Scouting Update: Leon Landry, OF, LSU (2010 Draft)
By The Baseball Beginnings Guy
June 6, 2010
I had my first look at LSU outfielder Leon Landry since the Cape at the UCLA Regional. What I found was a guy who has taken the next step up the athletic conditioning ladder. Always a good athlete, Landry is much leaner and meaner than he was in the summer, and he’s turning himself into a classic National League top-of-the-order guy with the potential for punch.
I would grade Landry’s athletic ability a 70 and his present body condition a 60. Landry told me he is down 15 pounds from the summer. It shows.
Perhaps most importantly, Landry’s improved conditioning shows up in his speed. He was a 60 runner on the Cape. He’s a 70 runner now. His first step is better and he’s accelerating much better. He got thrown out trying to steal second base in a Friday game, but that was because he didn’t get a secondary lead. The speed improvement is most exciting to me as a scout, because now I can see a guy with the money tools shaping into form: hit, speed, power and defense.
Arm strength won’t be a weapon, at a 40, but it was good to see him able to throw to the best of his ability after a sore arm prevented that on the Cape.

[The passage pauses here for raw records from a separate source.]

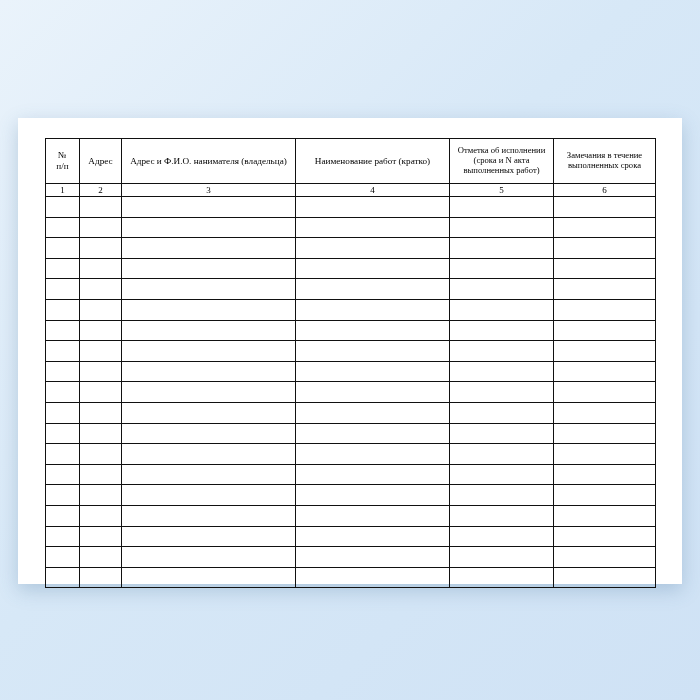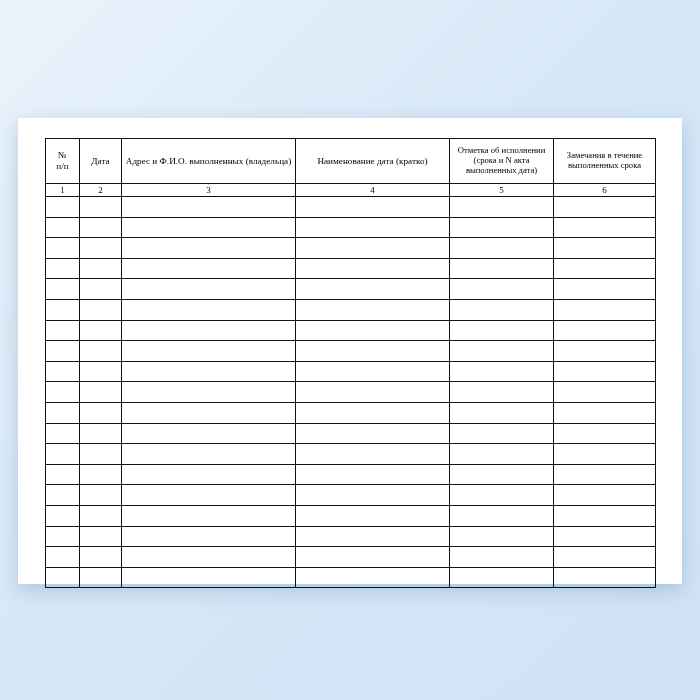"Дата" span.hdr { text: Дата -> Адрес }
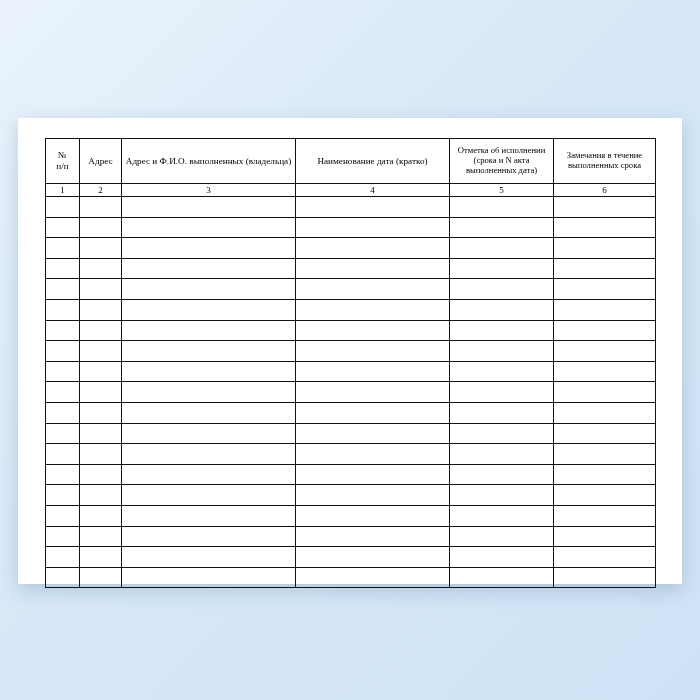"Адрес и Ф.И.О. выполненных (владельца)" span.hdr { text: выполненных -> нанимателя }
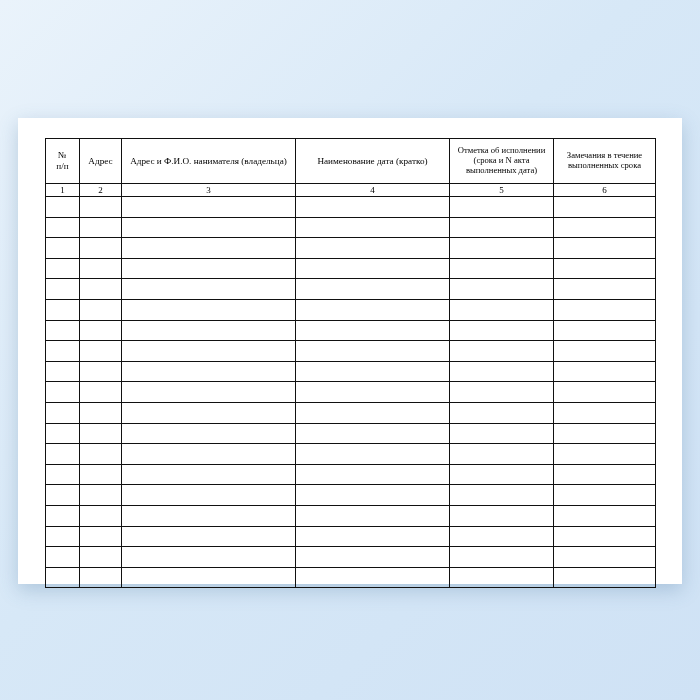"Наименование дата (кратко)" span.hdr { text: дата -> работ }
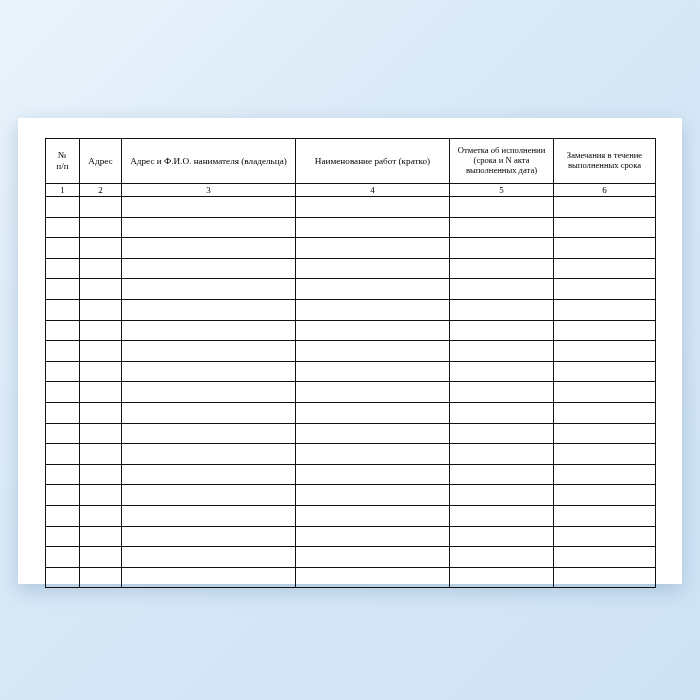"выполненных дата)" span.hdr { text: дата -> работ }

Defensively, Landry is going to be just fine in center field. He can easily glide left or right and you would at least put a 50 on his fielding range. He will catch what he gets to. Landry’s feet always move in center field, which you like to see in a center fielder, much like you like to see it in a shortstop. He had trouble picking up a ball hit right at him early in the game and then adjusted to make the play on a similar ball a few innings later.
Offensively, Landry’s hands are there, but the difference between this spring and last summer is that he’s letting pitches get deeper. This is resulting in much more plate discipline, and it benefits him because I saw him lay off pitches away from him rather than chase and get himself out.
Landry is absolutely at his offensive best when he goes right back up the middle. He still doesn’t have the traditional trigger in his swing, but his front leg lift is slightly more pronounced than it was over the summer. Landry’s wrists are so fast that he really doesn’t need much of a trigger, but even so, he’s getting his foot down faster.
He sets his hands low, which is uncommon for college hitters, but Landry is intentionally swinging with a very low plane in order to generate low line drives. He will have to show at the advanced levels that he won’t let hard velocity at the letters beat him. He won’t see the kind of velocity he really needs to face on a regular basis in college baseball.
The best ball I saw Landry hit was a double off the left-center wall in the ninth inning against the slipping stuff of UCLA right-hander Trevor Bauer. The ball was smoked and it sounded like a hammer pounding a nail when it hit the wall. This is a precursor to the kind of power you should see from Landry in the coming years. Do not expect light-tower power. He’s not the guy who will hit the rainbow. The home runs he hits as a pro will be laser beams over the center and gap walls. As he ages and develops more as a hitter, I could see Landry developing more lift in his swing as he gets stronger and develops a better sense of when to line and when to lift. This guy should simply get better offensively the more at-bats he accumulates.
One concern he will probably have to address as a pro is how he handles left-handed pitching. I’m not looking at his splits, but he was dropped to no. 7 in the order against a left-handed starter. What Landry showed in those at-bats were the aspects that he improved on – letting the ball come to him and trusting his hands. He’s also starting to develop a sense of how to better use his hips and thighs to help him drive the ball.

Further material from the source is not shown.